>>

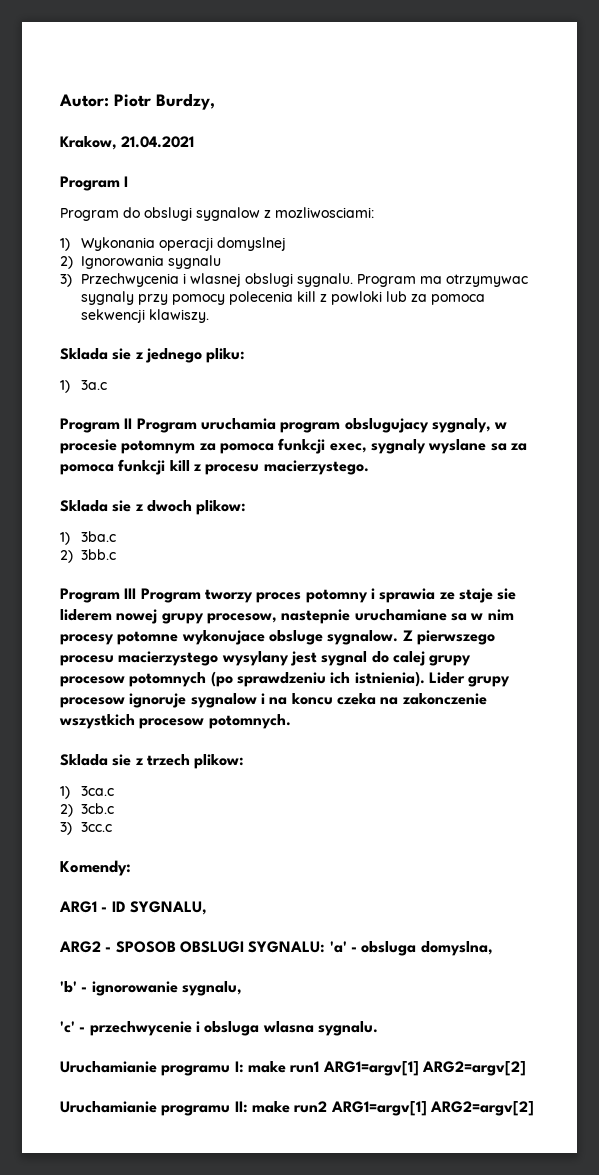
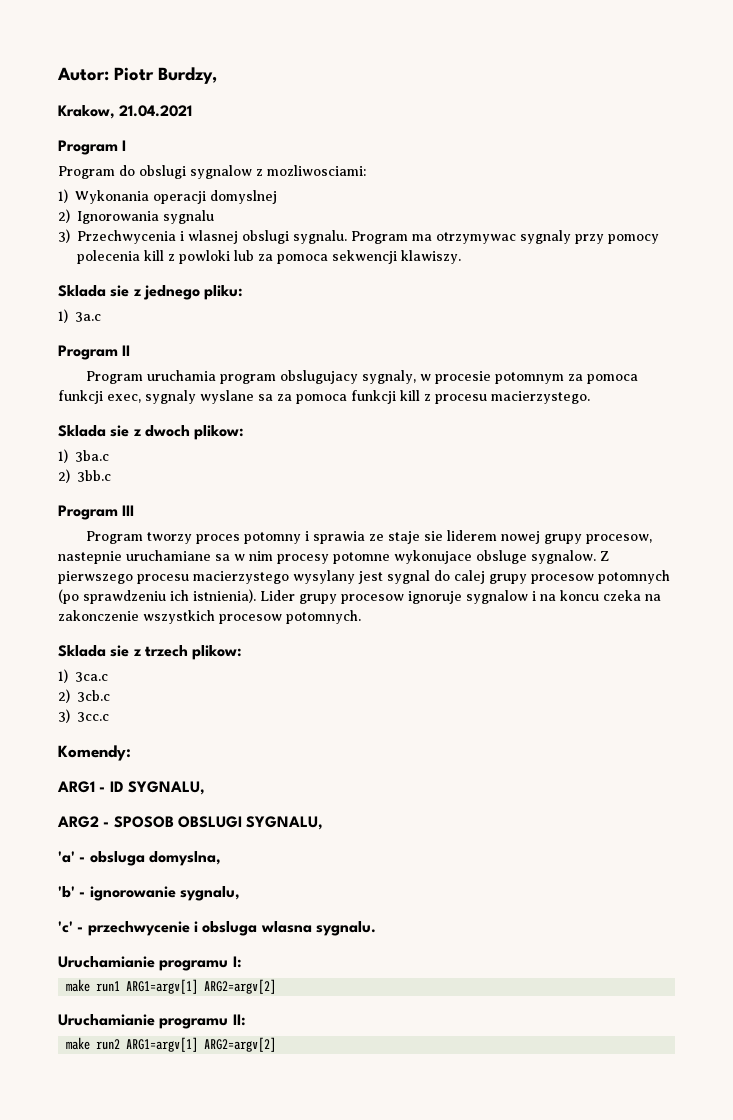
(133, 423) none -> (131, 350) //
(137, 593) none -> (135, 510) //
[248,941,326,953] SYGNALU: -> [246,816,324,830] SYGNALU, //
(244, 1067) none -> (242, 962) //
(248, 1107) none -> (246, 1020) //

<<

Would you please filter the lines above and copy every one that includes "none"?

ANSWER SPACE —
(133, 423) none -> (131, 350) //
(137, 593) none -> (135, 510) //
(244, 1067) none -> (242, 962) //
(248, 1107) none -> (246, 1020) //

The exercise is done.